# Chiefs denied use of rainy-day money



## Brian823 (Nov 21, 2003)

Chiefs denied use of rainy-day money

Elaine Thompson
T&G STAFF
[email protected]

MARLBORO- Instead of tapping the dwindling rainy day fund, the fire and police chiefs have been directed to find money in their current budgets to cover costs associated with union contract settlements.

Councilors, during a meeting of the Finance Committee last night, said the Stabilization Fund is only to be used for emergencies, not for operational expenses. They noted the city is expecting the same reduced level of state aid as well as about $1.5 million in salary increases next year.

Councilor-at-Large Michael Ossing, new chairman of the Finance Committee, said, "We need to show good faith that we're not going to increase the budget."

Police Chief Mark Leonard only has to find $100 in his budget to fund a portion of the command officers union contract. But Fire Chief John Kyle - already faced with a deficit in his vehicle maintenance and sick leave buyback accounts - will have to come up with $10,145.

The city is expecting about $4 million in free cash this fiscal year, but officials hope to put most of that into the Stabilization Fund. The fund balance has dwindled to about $41,000.

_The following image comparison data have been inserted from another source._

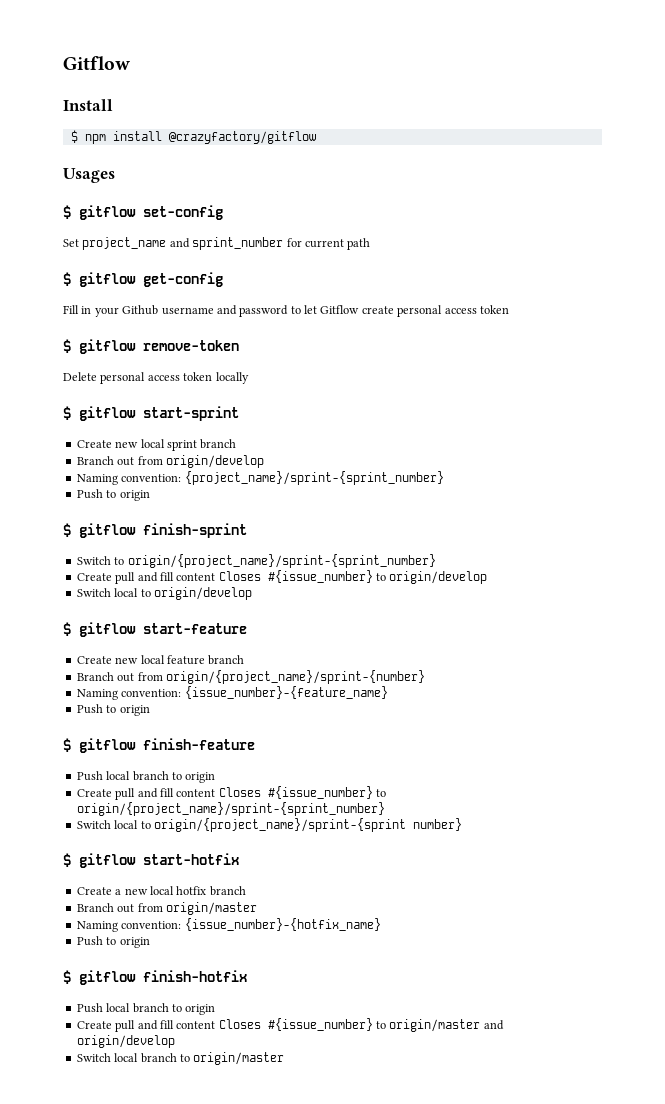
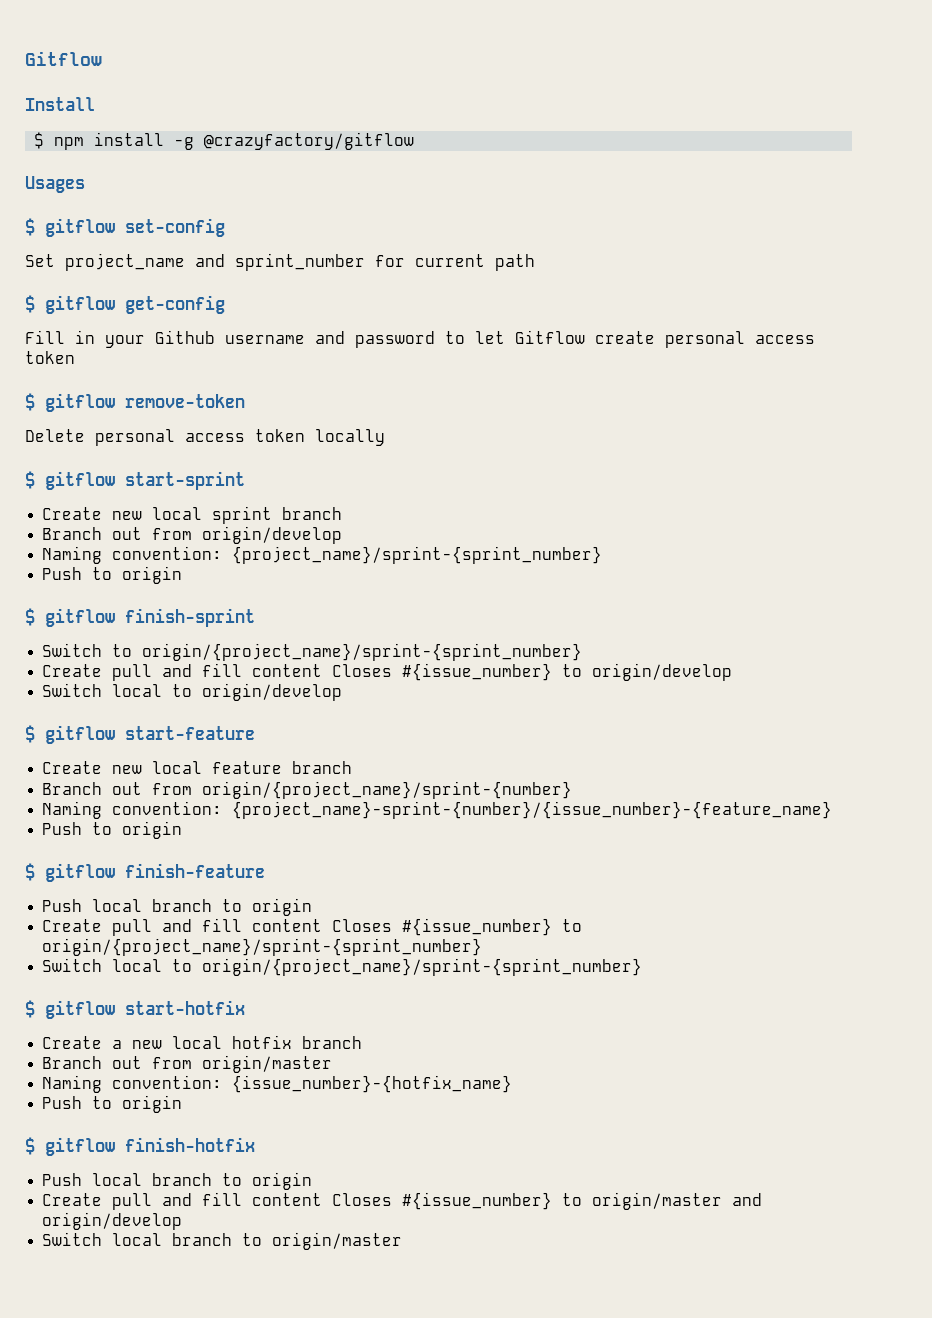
(162, 136) none -> [174,137,195,150] -g
[184,686,388,699] {issue_number}-{feature_name} -> [232,801,833,819] {project_name}-sprint-{number}/{issue_number}-{feature_name}
[153,818,462,832] origin/{project_name}/sprint-{sprint number} -> [202,958,643,976] origin/{project_name}/sprint-{sprint_number}

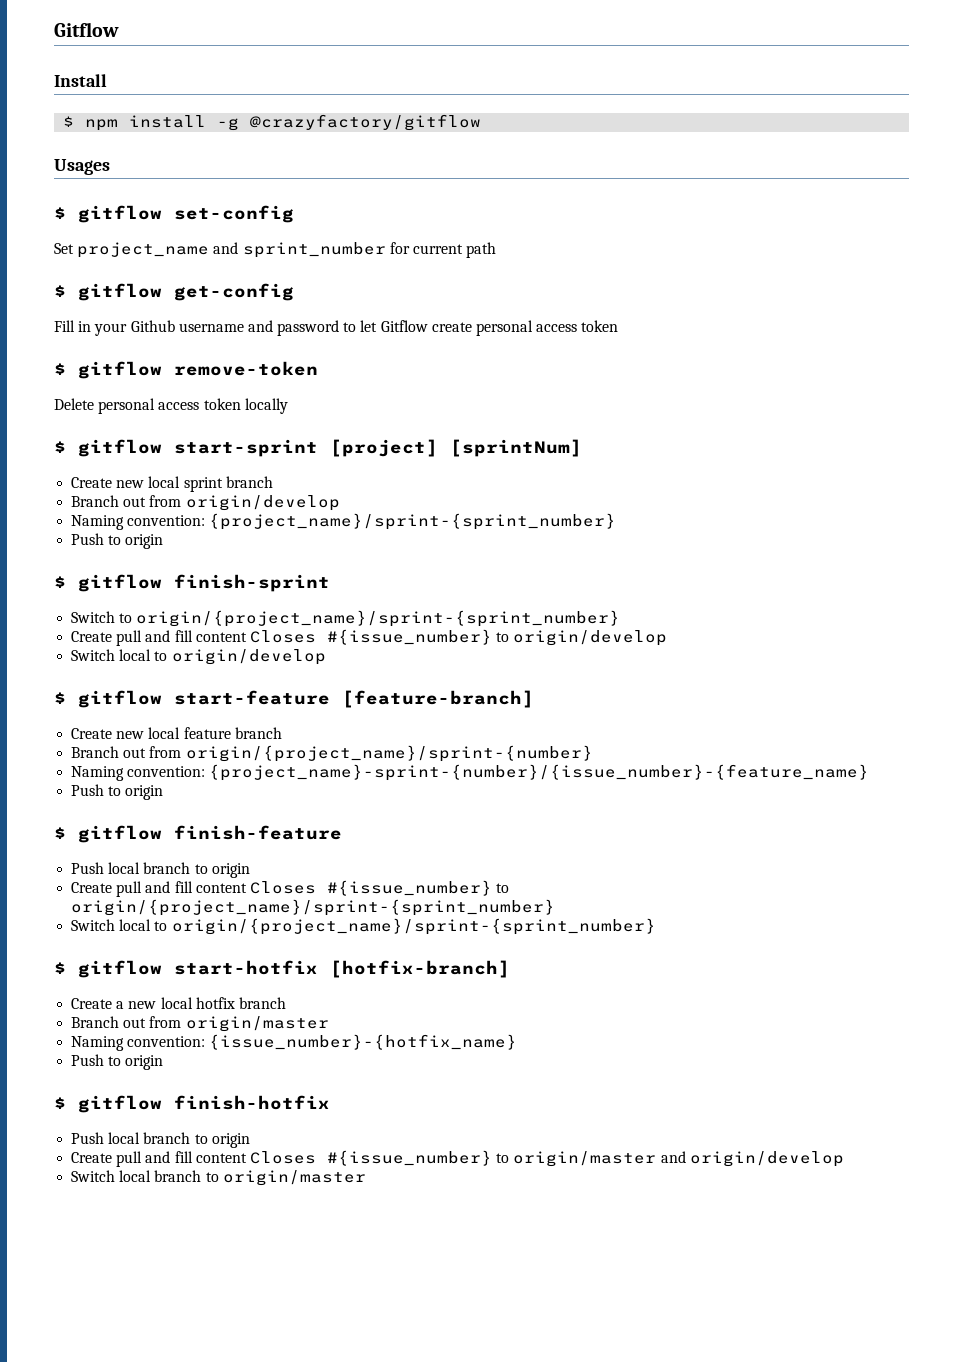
(245, 480) none -> [330,439,582,457] [project] [sprintNum]
(255, 733) none -> [342,690,534,708] [feature-branch]
(245, 1007) none -> [330,960,510,978] [hotfix-branch]

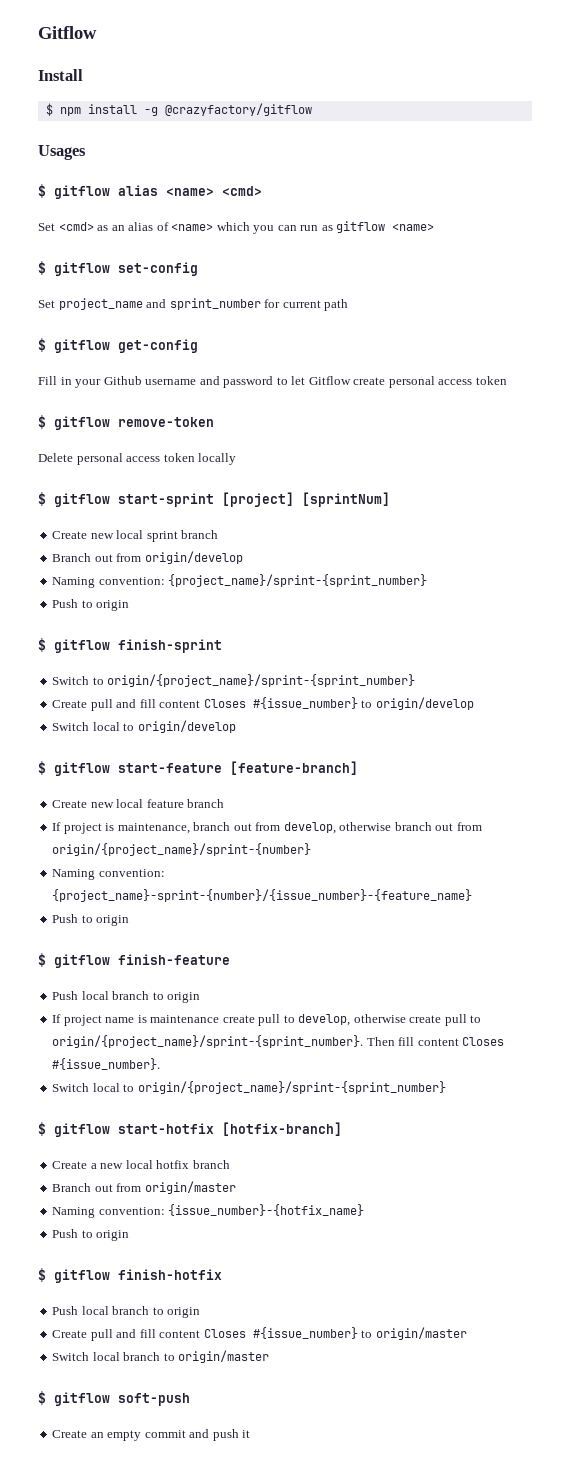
(110, 167) none -> [38,184,262,199] [38,221,435,234] // $ gitflow alias <name> <cmd> // Set <cmd> as an alias of <name> which you can run as gitflow <name>
[71,746,120,758] Branch -> [52,822,432,834] If project is maintenance, branch out from develop, otherwise branch
[71,880,510,897] [71,899,556,916] Create pull and fill content Closes #{issue_number} to origin/{project_name}/sprint-{sprint_number} -> [52,1014,482,1026] [52,1035,505,1048] [52,1058,161,1070] If project name is maintenance create pull to develop, otherwise create pull to origin/{project_name}/sprint-{sprint_number}. Then fill content Closes #{issue_number}.
[660,1151,844,1167] and origin/develop -> (467, 1333) none
(366, 1178) none -> [38,1391,190,1406] [52,1429,251,1441] // $ gitflow soft-push // Create an empty commit and push it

"Where the hell do you think the money is going to come from?" asked Council President Arthur Vigeant. "Out of which checkbook would you like for us to write the check? We have $41,000 in the stabilization fund for the whole city."

Chief Kyle said he does not have an extra $10,000 in his operational budget. The money would have to come from salary accounts, he said.

The recently settled three-year contracts for police and fire provide a 1 percent salary increase on June 30, followed by a 2 percent increase July 1, and an additional 2 percent hike in pay July 1, 2005. Both contracts include an increase in the clothing allowance and the professional fees. Firefighters will get an increase in overtime meal allowances.

The chief said he has already had to transfer $10,000 to the vehicle maintenance budget. He said the $40,000 annual allotment is usually not enough to cover the upkeep of Fire Department vehicles. The department's sick leave buyback account also has a $69,000 deficit because retirees were covered.


----------